Software engineering skills are essential for a Data Scientist to create Machine Learning models. The professional must know the basics of Software Engineering such as the life cycle of a development project.

Knowing how to write clean and efficient code is very helpful, and also allows for better collaboration with developers and the rest of the company’s teams. A solid foundation is a valuable asset.

Model deployment

Model deployment is often overlooked, but it is a crucial step in Machine Learning. It aims to enable end users to use the model, without the technical skills of a data scientist.

In general, this task of deploying and putting the models into production is taken care of by the Machine Learning Engineer, which can be seen as an evolution or specialization of Machine Learning. The Data Scientist able to deploy Machine Learning models brings immense value to his or her company.

Intellectual curiosity

Intellectual curiosity is essential to detect the most interesting and exploitable data within a huge volume of data. To be successful as a Data Scientist, it is necessary to be creative and ask your own questions rather than simply answering the ones that come up.

The data scientist must ask what causes an event and how it occurs. He or she must ask about the possible consequences of each change. Perpetual questioning is the most important “soft skill” of the Data Scientist.
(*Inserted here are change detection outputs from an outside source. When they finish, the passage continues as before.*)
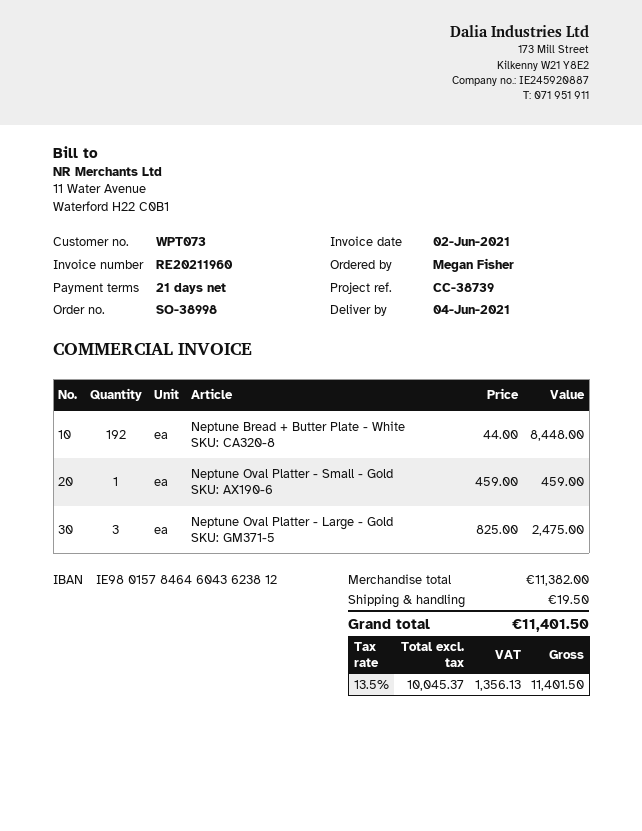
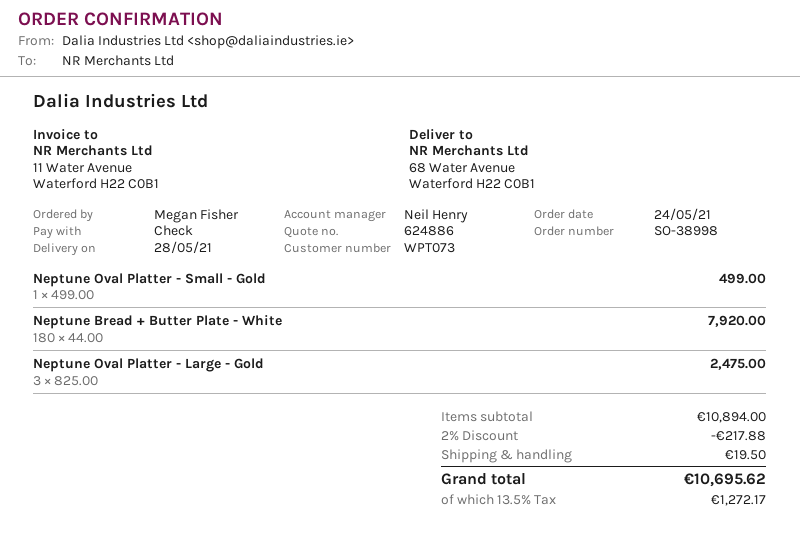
delivery date: 2021-06-04 -> 2021-05-28
Neptune Bread + Butter Plate - White: 192 x 44.00 = 8448.00 -> 180 x 44.00 = 7920.00
Neptune Oval Platter - Small - Gold: 1 x 459.00 = 459.00 -> 1 x 499.00 = 499.00
subtotal: 11382.00 -> 10894.00
discount: none -> 2% = 217.88
tax: 13.5% = 1356.13 -> 13.5% = 1272.17
total: 11401.50 -> 10695.62

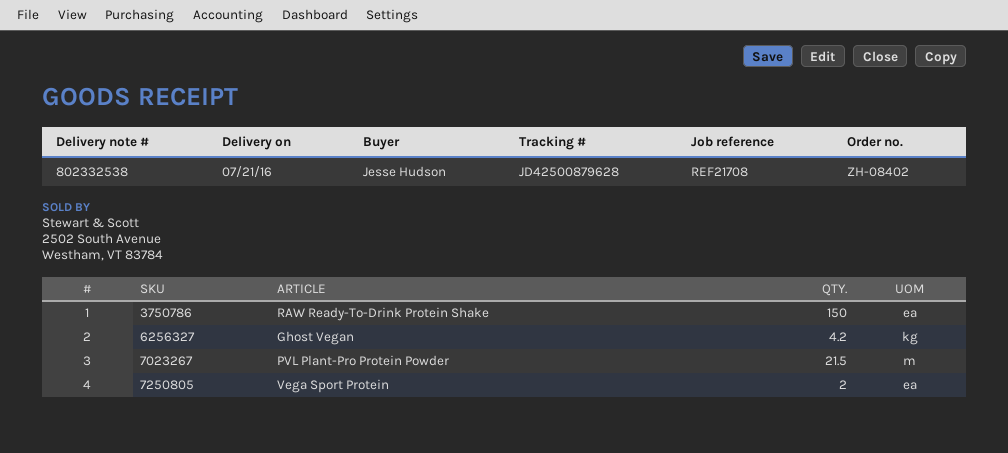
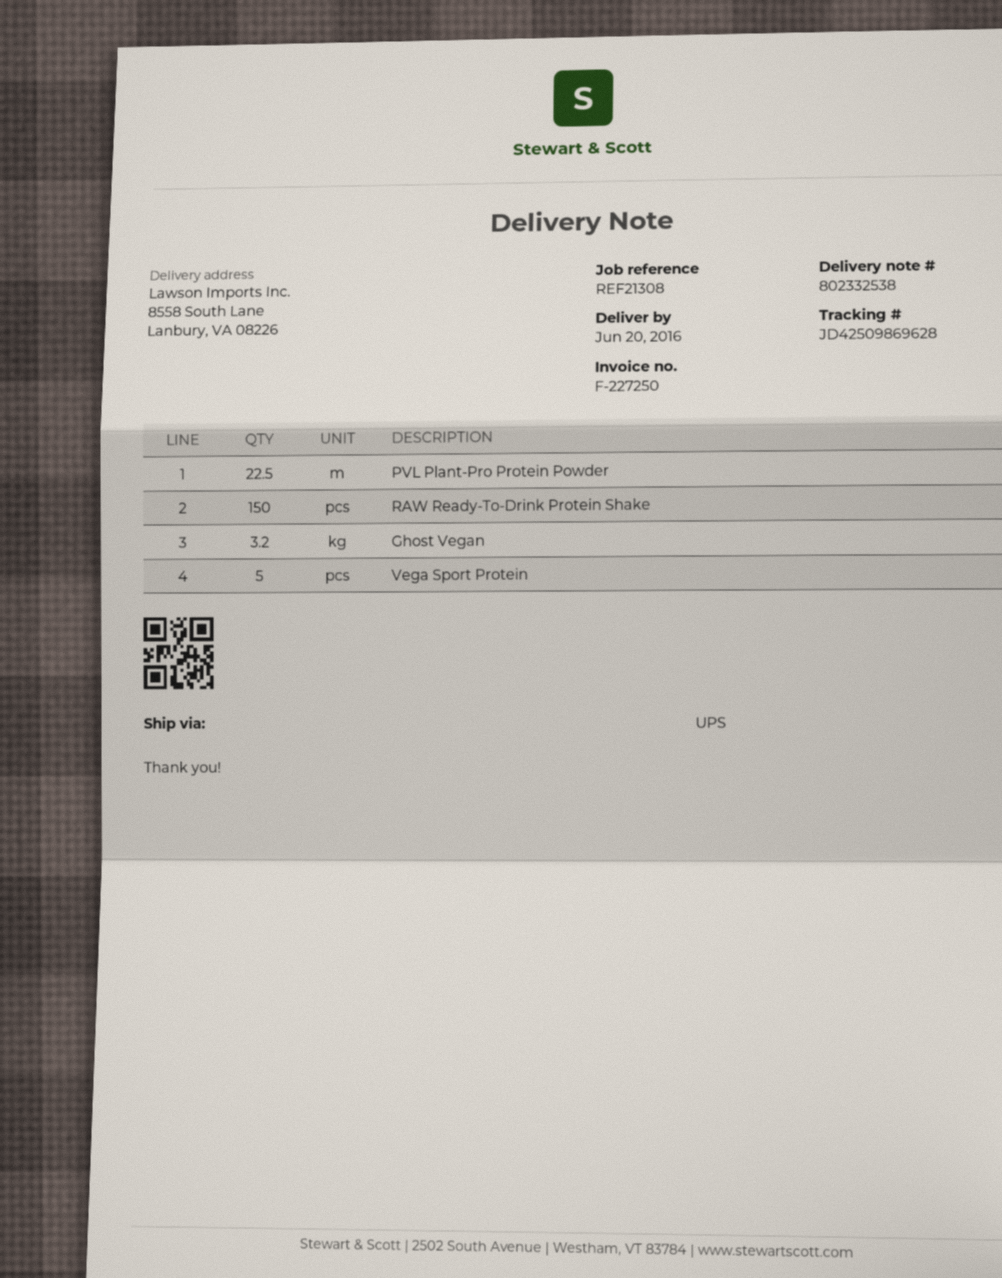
delivery date: 2016-07-21 -> 2016-06-20
reference: REF21708 -> REF21308
tracking number: JD42500879628 -> JD42509869628
Ghost Vegan: 4.2 -> 3.2
PVL Plant-Pro Protein Powder: 21.5 -> 22.5
Vega Sport Protein: 2 -> 5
It is this curiosity that will allow him to reach the final goal of the Machine Learning project, and to justify the results of his work. It will also allow him to keep abreast of developments in the field of Data Science and to continue to learn from day to day.

The Narrative

Raw data tables don’t speak to anyone. To convey and share the results of their data analysis, a data scientist must be able to tell a story in the form of data visualization.

Charts and graphs are interactive presentations that the human brain can understand in a natural and intuitive way. Storytelling is one of the main qualities of a Data Scientist.

Structured thinking

The best Data Scientists are able to break down a problem into multiple parts in order to solve it more efficiently. This is called structured thinking.

This is a very important quality to approach problems from different angles. Some people have this way of thinking innately, but it can also be developed…

The mind of an entrepreneur

In order to successfully exploit a company’s Big Data, it is necessary to understand the problems to be solved and the new possibilities that data can offer. This is why the Data Scientist must understand the business world in general and the industry to which he/she is affiliated in particular.

The sense of communication

Integrated within the company, the Data Scientist must imperatively be able to communicate his technical discoveries to other employees, in the marketing or sales departments for example. His role is to help the decision-makers to make the right decisions, by providing them with the necessary information.

He or she must also understand the problems of other teams and help them address these challenges through data analysis. To do this, it is also important to master data visualization tools such as ggplot or d3.js.

In conclusion, the skills required for a Data Scientist are numerous and specific. Before deciding to undertake a training or a career in this field, it is necessary to determine whether or not you have the profile of a data scientist.